Abduction with probabilistic logic programming under the distribution semantics
Introduction
Probabilistic Logic Programming (PLP) [1], [2] has recently attracted a lot of interest thanks to its ability to represent several scenarios [3], [4] with a simple yet powerful language. Furthermore, the possibility of integrating it with sub-symbolic systems makes it a relevant component of explainable probabilistic models [5].
An extension of Logic Programming that can manage incompleteness in the data is given by Abductive Logic Programming (ALP) [6], [7]. The goal of abduction is to find, given a set of hypotheses called abducibles, a subset of these that explains an observed fact. With ALP, users can perform logical abduction from an expressive logic model possibly subject to constraints. However, a limitation is that observations are often noisy since they come from real-world data. Furthermore, there may be different levels of belief among rules. It is thus fundamental to extend ALP and associate probabilities to observations, to both handle these scenarios and test the reliability of the computed solutions.

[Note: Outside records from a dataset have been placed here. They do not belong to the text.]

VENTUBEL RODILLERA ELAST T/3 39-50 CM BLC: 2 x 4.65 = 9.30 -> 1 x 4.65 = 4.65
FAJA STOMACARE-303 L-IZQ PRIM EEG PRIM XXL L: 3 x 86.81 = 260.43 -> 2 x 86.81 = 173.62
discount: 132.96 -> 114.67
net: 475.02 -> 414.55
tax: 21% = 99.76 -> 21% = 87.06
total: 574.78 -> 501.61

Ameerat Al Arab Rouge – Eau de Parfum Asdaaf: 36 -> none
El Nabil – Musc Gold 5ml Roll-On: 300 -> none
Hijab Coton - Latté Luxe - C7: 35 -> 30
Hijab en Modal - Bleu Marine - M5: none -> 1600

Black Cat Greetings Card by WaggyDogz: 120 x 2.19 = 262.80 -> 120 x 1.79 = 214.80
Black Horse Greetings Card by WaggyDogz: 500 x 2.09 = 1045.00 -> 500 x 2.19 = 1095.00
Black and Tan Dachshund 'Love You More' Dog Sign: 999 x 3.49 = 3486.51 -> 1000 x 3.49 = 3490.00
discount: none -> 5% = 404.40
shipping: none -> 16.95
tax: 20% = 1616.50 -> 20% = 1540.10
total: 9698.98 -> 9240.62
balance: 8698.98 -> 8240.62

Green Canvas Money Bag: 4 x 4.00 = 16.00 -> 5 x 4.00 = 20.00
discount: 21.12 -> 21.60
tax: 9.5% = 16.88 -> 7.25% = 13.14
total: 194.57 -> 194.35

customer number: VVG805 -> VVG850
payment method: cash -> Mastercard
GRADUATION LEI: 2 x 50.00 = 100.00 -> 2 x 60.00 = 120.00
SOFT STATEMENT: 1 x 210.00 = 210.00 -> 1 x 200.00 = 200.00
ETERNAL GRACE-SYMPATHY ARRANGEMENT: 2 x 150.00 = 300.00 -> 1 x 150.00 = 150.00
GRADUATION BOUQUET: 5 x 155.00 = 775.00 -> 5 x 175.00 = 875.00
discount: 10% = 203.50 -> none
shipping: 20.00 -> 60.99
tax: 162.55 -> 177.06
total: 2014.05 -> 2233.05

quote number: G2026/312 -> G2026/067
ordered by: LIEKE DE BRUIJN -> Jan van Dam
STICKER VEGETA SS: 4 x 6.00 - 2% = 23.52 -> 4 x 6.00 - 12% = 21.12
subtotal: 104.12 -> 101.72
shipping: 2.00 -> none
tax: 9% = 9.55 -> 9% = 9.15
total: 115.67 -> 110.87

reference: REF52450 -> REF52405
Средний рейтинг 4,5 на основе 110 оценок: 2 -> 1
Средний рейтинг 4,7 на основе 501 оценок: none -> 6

Starting from the probabilistic logic language of LPADs, in this paper we introduce probabilistic abductive logic programs (PALP), i.e., probabilistic logic programs including a set of abducible facts and a (possibly empty) set of (possibly probabilistic) integrity constraints. Probabilities associated with integrity constraints can represent how strong the belief is that the constraint is true and can help in defining a more articulated probability distribution of queries. These programs define a probability distribution over abductive logic programs inspired by the distribution semantics in PLP [8]. Given a query, the goal is to maximize the joint probability distribution of the query and the constraints by selecting the minimal subsets of abducible facts to be included in the abductive logic program while ensuring that constraints are not violated.
Consider the following motivating example: suppose you work in the city center and, starting from your home, you may choose several alternative routes to reach your office. However, streets are often congested, but you want to avoid traffic and reach the destination with the lowest probability of encountering a car accident. You can associate different probabilities (representing beliefs or noisy data that came from historical measurements) of encountering (or not encountering) a car accident in all the possible alternative streets, and impose an integrity constraint that states that only one path (combination of streets) can be selected (clearly, you cannot travel two routes simultaneously). Then, you look for the best combination of streets to maximize the probability of not encountering a car accident. A possible encoding for this situation is presented in Section 6 (experiments on graph datasets). Alternatively, suppose that you want to study more in depth a natural phenomenon that may happen in a region. In the model, there may be some variables that describe the land morphological characteristics and some variables that relate the possible events that can occur, such as eruption or earthquake. Moreover, you want to impose that some of these cannot be observed together (or it is unlikely that they will be). The goal may consist in finding the optimal combination of variables (representing possible events) that better describes a possible scenario and maximizes its probability. This will be the running example we use through the paper, starting from Example 1, where we model events possibly occurring in the island of Stromboli.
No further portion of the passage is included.